Nowadays, the last thing you think when you hear about ‘innovation’ is a suit-wearing executive. We’ve come to think tech and fresh business models belong exclusively to VC-funded start-ups. The corporate world, we’re told, is stale and stodgy.
Don’t believe the hype. I’ve worked in corporates for many years in companies with thousands of employees and decades of history. Yet every time, I’ve found opportunities to build startups internally.
If you’re finding yourself motivated to lead a start-up within a large corporation – I want you to know it’s possible. I’ve written this article as a practical guide for ambitious financial-services leaders, looking to breed innovation from within.
True, the ability to build something new in a large organization can be complex. But it comes with some serious advantages. Incumbent financial services companies have assets built over decades – centuries sometimes! They’ve got clients; sales funnels; strong balance sheets. Even their regulatory checks and balances (which new entrants often see as dead weight) allow them to move faster in a highly regulated field.
Generali Insurance Group, for example, is the world’s 6th largest insurer. They have over 150,000 agents, serving a huge client base. Many would believe that steering such a large ship towards innovation would be impossible. But, when serving as their head of digital transformation, my thought was:
If we get this right, it'll be much bigger than a start-up.
Mindset is the main stumbling block for internal digital innovation, I’ve found. Financial services companies, particularly insurance companies, are risk-mitigation experts. It’s in their DNA to manage risk – not opportunity.
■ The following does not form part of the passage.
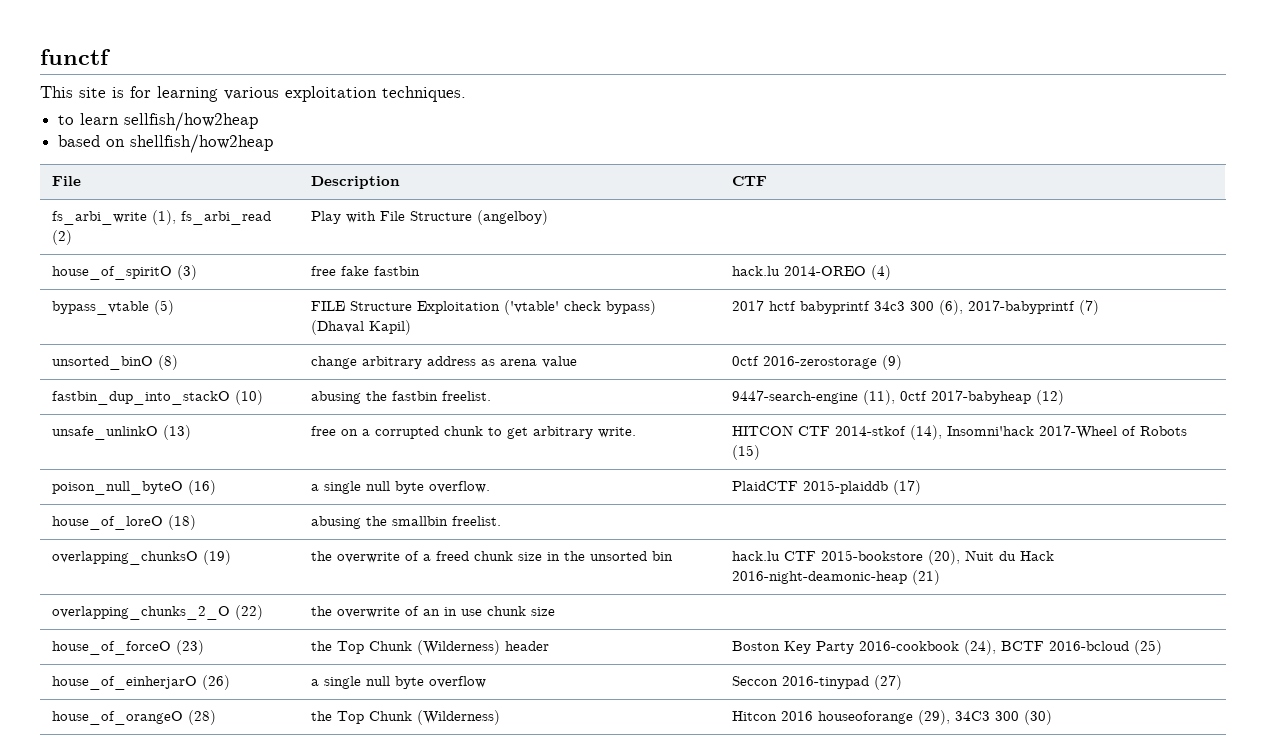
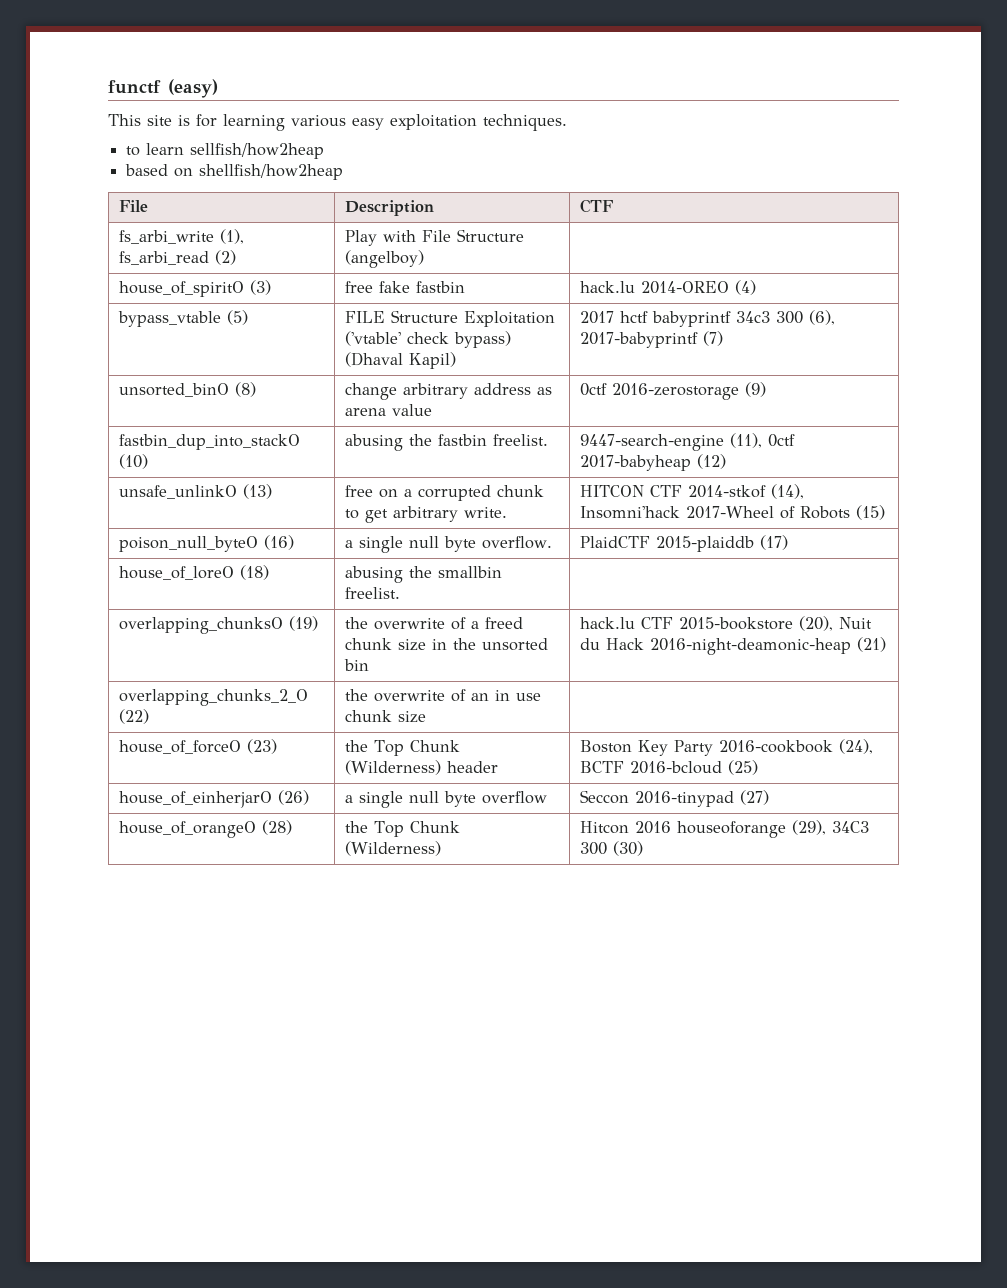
(111, 57) none -> [168,79,218,98] (easy)
(279, 93) none -> [352,118,384,130] easy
The biggest catalyst for internal innovation is embracing a portfolio-management approach. It means accepting as a given that some of your experiments will fail. The right strategy is to test ideas in parallel and push forward on the successes.
There are three crucial steps to achieve this in practice:
1. From Egosystem to Ecosystem
Financial services giants aren’t known for their appetite to collaborate. With large balance sheets (and large egos to match), the industry mindset has typically been to buy capabilities to own in-house.
But owning the entire value-chain falls apart when it comes to digitization. Instead, the real opportunity lies is in partnerships with FinTechs. It enables internal innovators to quickly build a Proof of Concept (PoC) solution and test it. If unsuccessful, you can move on quickly; but when it works, the upside is huge.
Having followed this blueprint within large corporations, I later founded Axell, to help even more financial services businesses leverage their immense assets to innovate, by partnering with specialist FinTech firms who would help them iterate faster.
For example, here are three real-life case studies of our work with wealth managers (content’s not gated) that have partnered with FinTechs to create solutions with direct bottom-line impact.
2. Practice Human-Centred Design
In large companies, different teams are often convinced their needs demand a bespoke approach. The great challenge is to bring them together into a single, unified solution.
I subscribe to the human-centred design methodology. It brings together teams into a single, unified solution. It’s done by combining design with technology and data:
- From the outset, collecting insights and data on what the customer wants is crucial.
- To make it viable, cross-department collaboration has to be there at the outset – your product dies without it.
- Finally, it’s about becoming aware of what current technology has to offer.
One recent example has been a large auto-insurer who’s introduced an entirely new product for young drivers, and has been seeing fantastic commercial adoption.
3. Building strategic alliances
Partnering early with the right innovators is a cornerstone of any internal innovation effort. Success hinges on bringing together management and stakeholders. This is done by communicating the value and payoff in taking controlled risks.
Most recently at Axell, we’ve been applying this process to support Dai-ichi Life, Japan’s third-largest insurer. With over 30 million policies globally and over 50,000 financial agents, this is not a project a company like Dai-ichi would enter lightly. Its capacity to embrace new solutions is built through deep internal stakeholder management.
Companies are so geared to minimize downsides they can forget to consider the upside. It takes someone who’s willing to manage opportunities – not risks – to deliver change.
I’ve been very lucky to have had the opportunity to be an entrepreneur within large organizations. And, having been at it for over two decades, I feel the time has never been better to innovate from within. Large corporates, even in financial services, are starting to catch up. Properly utilized, their existing capabilities actually make it easier.